COURT OF APPEALS THIRTEENTH DISTRICT OF TEXAS CORPUS CHRISTI - EDINBURG
Jan 27, 2016
NUMBER 13-16-00061-CR (Tex. App. Jan. 27, 2016)

Opinion

NUMBER 13-16-00061-CR

01-27-2016

IN RE DANNY LEE DAVIS


On Petition for Writ of Mandamus.

MEMORANDUM OPINION

Before Chief Justice Valdez and Justices Rodriguez and Benavides
Memorandum OpinionPer Curiam

See TEX. R. APP. P. 52.8(d) ("When denying relief, the court may hand down an opinion but is not required to do so. When granting relief, the court must hand down an opinion as in any other case."); see id. R. 47.4 (distinguishing opinions and memorandum opinions).

Relator, Danny Lee Davis, proceeding pro se, filed a petition for writ of mandamus on January 26, 2016. Through this original proceeding, relator seeks to compel the trial court to rule on and grant his motion for nunc pro tunc judgment to correct the credit for his time served. We deny the petition for writ of mandamus.

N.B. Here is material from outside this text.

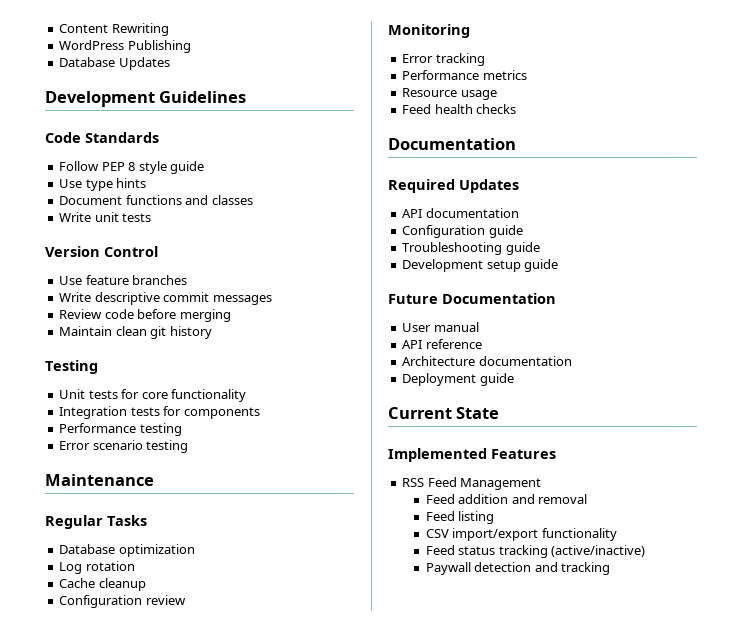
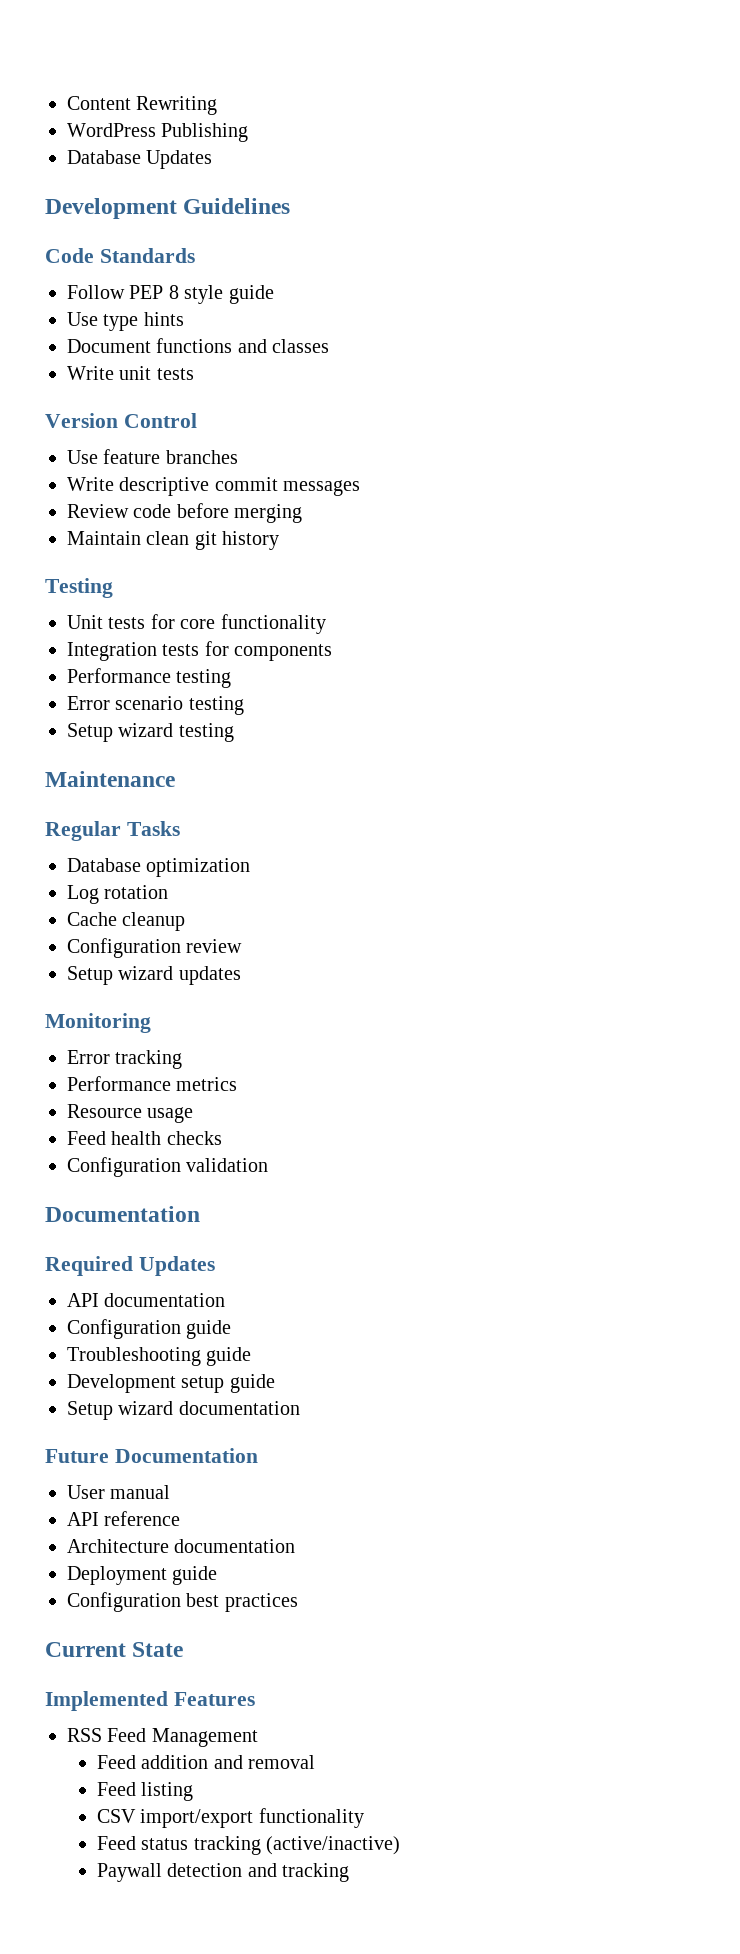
+ Setup wizard testing
+ Setup wizard updates
+ Configuration validation
+ Setup wizard documentation
+ Configuration best practices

This original proceeding arises from trial court cause number 93-CR-00220-E in the 148th District Court of Nueces County, Texas. At the current time, the Honorable Guy Williams serves as the presiding judge of the 148th District Court, and is therefore the respondent in this case. See TEX. R. APP. P. 52.2. We note that relator's original 1993 conviction was reversed and remanded by this Court. See Davis v. State, No. 13-93-00611-CR (Tex. App.—Corpus Christi Feb. 23, 1995, pet. ref'd) (not designated for publication). On remand, appellant was found guilty and convicted of first degree felony murder. --------

I. STANDARD OF REVIEW

To be entitled to mandamus relief, the relator must show: (1) that he has no adequate remedy at law, and (2) that what he seeks to compel is a ministerial act. In re State ex rel. Weeks, 391 S.W.3d 117, 122 (Tex. Crim. App. 2013) (orig. proceeding). If relator fails to meet both of these requirements, then the petition for writ of mandamus should be denied. State ex rel. Young v. Sixth Jud. Dist. Ct. of App. at Texarkana, 236 S.W.3d 207, 210 (Tex. Crim. App. 2007) (orig. proceeding).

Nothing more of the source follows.